A: Yes. Before I get to the clinical part, one of the main strengths of this center is that it focuses on cancer center research that reflects the ethnic and cultural diversity of the people here in Hawaii and across the Pacific. We have a specific cancer prevention program. It’s actually quite rare that there’s a formal, specific program related to cancer prevention.
We do use the Hawaii Cancer Consortium, which is made up of the Queen’s Health System, Hawaii Pacific Health System as well as Kuakini Medical Center, and we use that as our clinical outlets. I think this can work.
We’ve already developed a clinical trials infrastructure that is expanding across those medical centers to try to bring oncology or cancer clinical trials for people who need them. I think we can increase the availability of clinical trials for patients.
And what I particularly would like to see is the University of Hawaii Cancer Center developing an infrastructure where we can bring what I call early-phase or Phase 1 trials to people who really need them. These are the earliest trials that are done in humans that bring very novel compounds to people who need them for their treatment of cancer.
That requires recruiting physician scientists who have expertise in directing those type of trials and I think we could do that with the support of our clinical partners. …

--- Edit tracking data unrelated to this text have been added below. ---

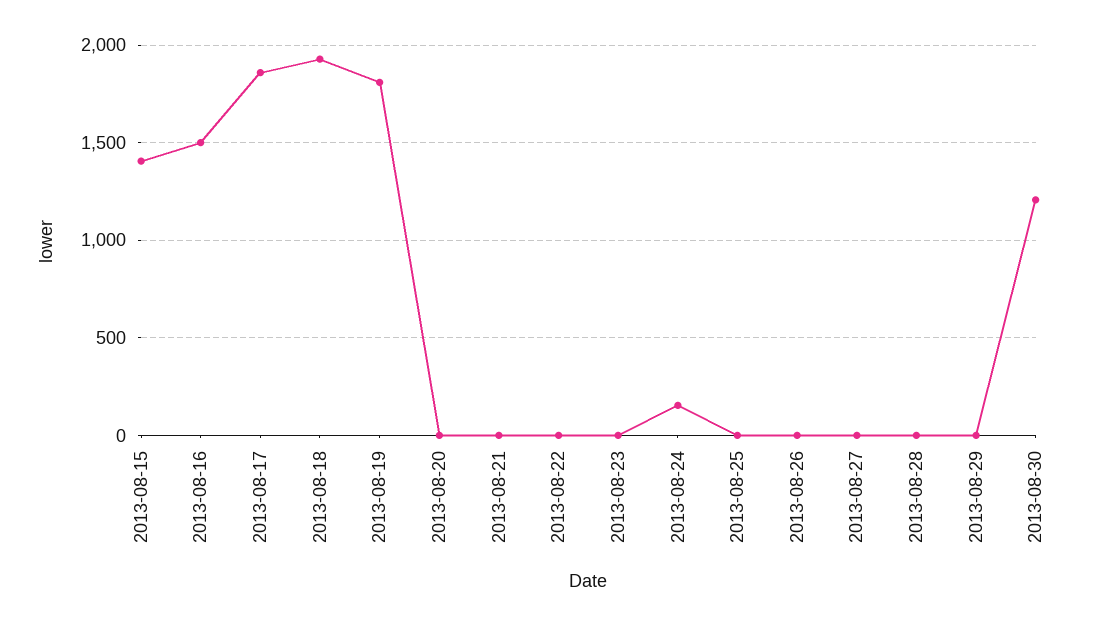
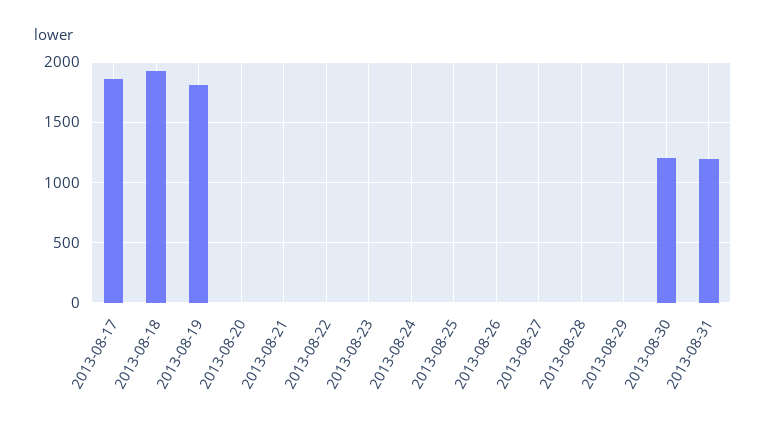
2013-08-15: 1400 -> none
2013-08-16: 1500 -> none
2013-08-24: 150 -> 0
2013-08-31: none -> 1200

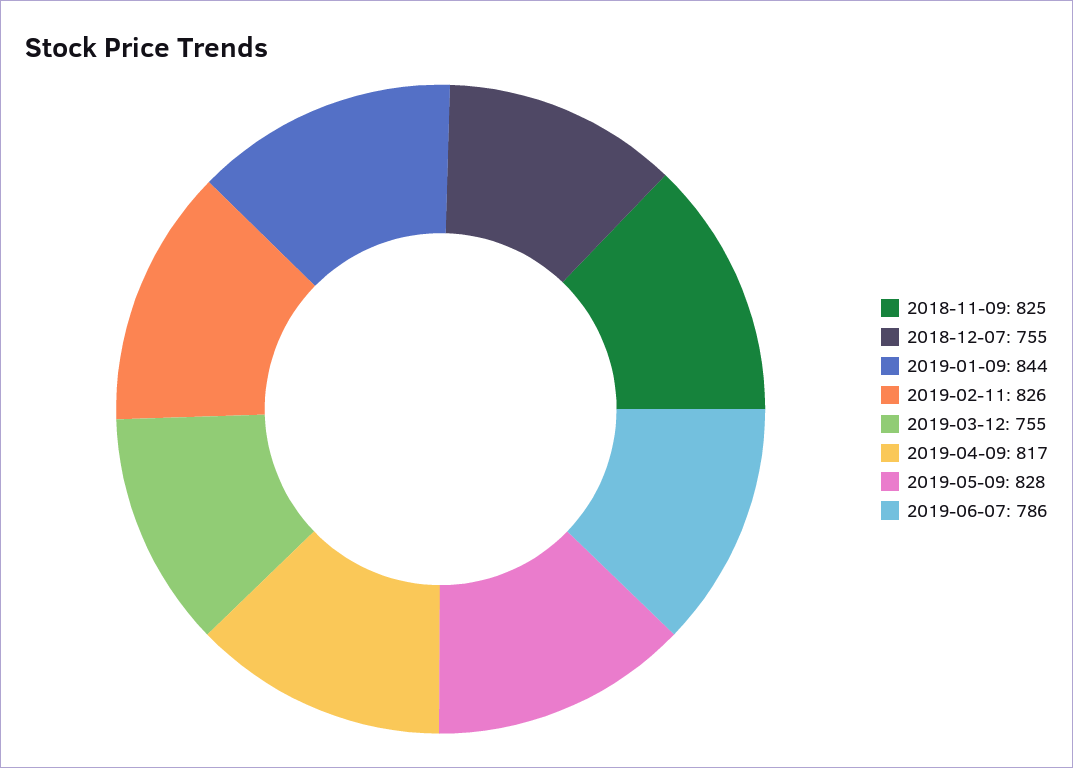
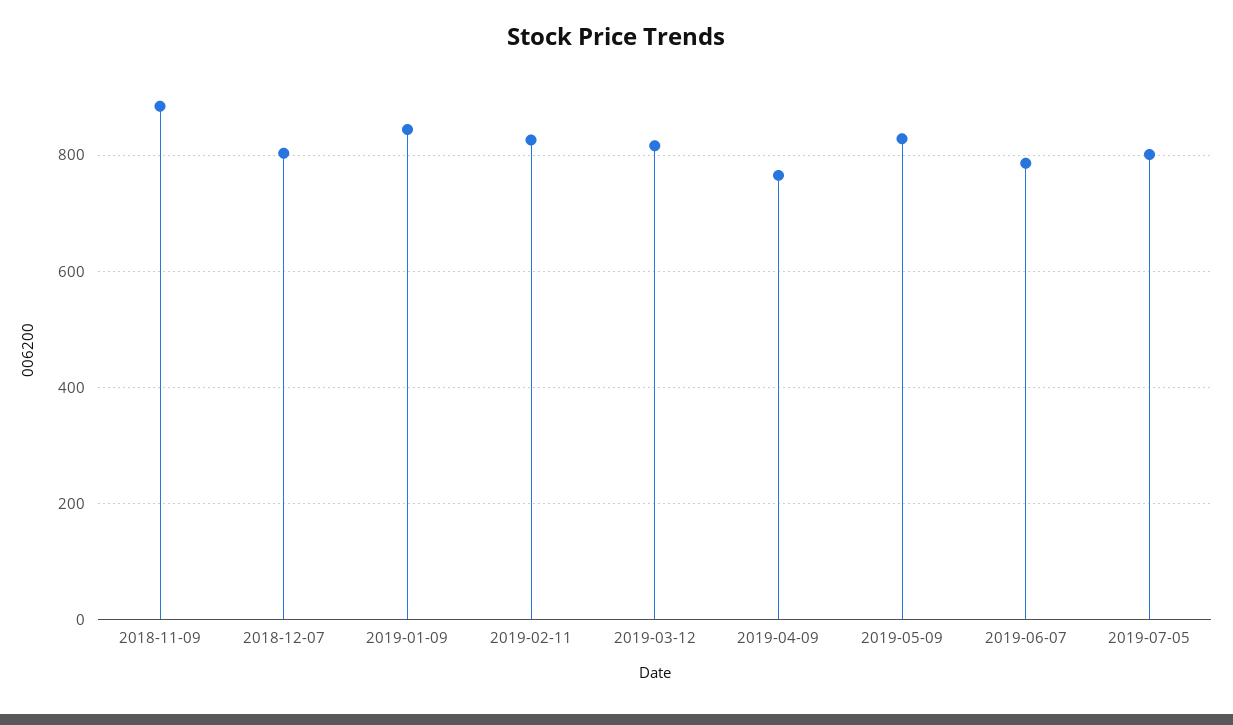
2018-11-09: 825 -> 880
2018-12-07: 755 -> 800
2019-03-12: 755 -> 820
2019-04-09: 817 -> 760
2019-07-05: none -> 800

Those types of clinical trials typically require someone with particular expertise, training and exper- ience, and it’s those types of individuals who can be recruited to an NCI-designated center, but they probably will not go to a non-NCI designated center. And so, maintaining that National Cancer Institute designation … is critically important for this center.
Q: How do you plan to move the center toward greater autonomy?
A: One thing that has been proposed in the past is a semi-autonomous model where the cancer center would have a little more freedom to contract with commercial entities and support their research endeavors with that type of arrangement. I think that’s not something that’s going to be done in the short term. …
I think we do function as a relatively autonomous unit within the University of Hawaii system and we are responsible for our faculty appointments, recruitment as well as our budgets. .… We have to get various faculty appointments approved through the Board of Regents, but I don’t see that as in impediment to doing excellent cancer research. We can work under the system we have at the moment.
I think the reason that some of these proposals have come up about being more autonomous is really related to the finances of the center. I think we can improve the finances with some additional support from the Legislature. I think that as we bring in more physician scientists and novel clinical trials, availability to our clinical partners, that we’ll get more support from our clinical partners as well.
The longer-term goal is to really expand our programs in ways that are going to additionally benefit the people of Hawaii. So we’d like to expand in the area of cancer immunology. …That’s not been an area of focus for us here in the past but I think it’s an area that we can grow, and an area that will have some direct benefit for the people here in Hawaii.
Q: So, you’re optimistic the center can overcome its long-term challenges?
A: Well, there’s definitely been some challenges, and I recognized that before I accepted this position. But I have to be honest, I am extremely optimistic about the future of the cancer center. …
We’re never going to be as large as MD Anderson or Memorial Sloan Kettering or John Hopkins or Duke, but we can still be a jewel … and do cutting-edge research here and research that’s specifically focused on the cancer burden here in Hawaii.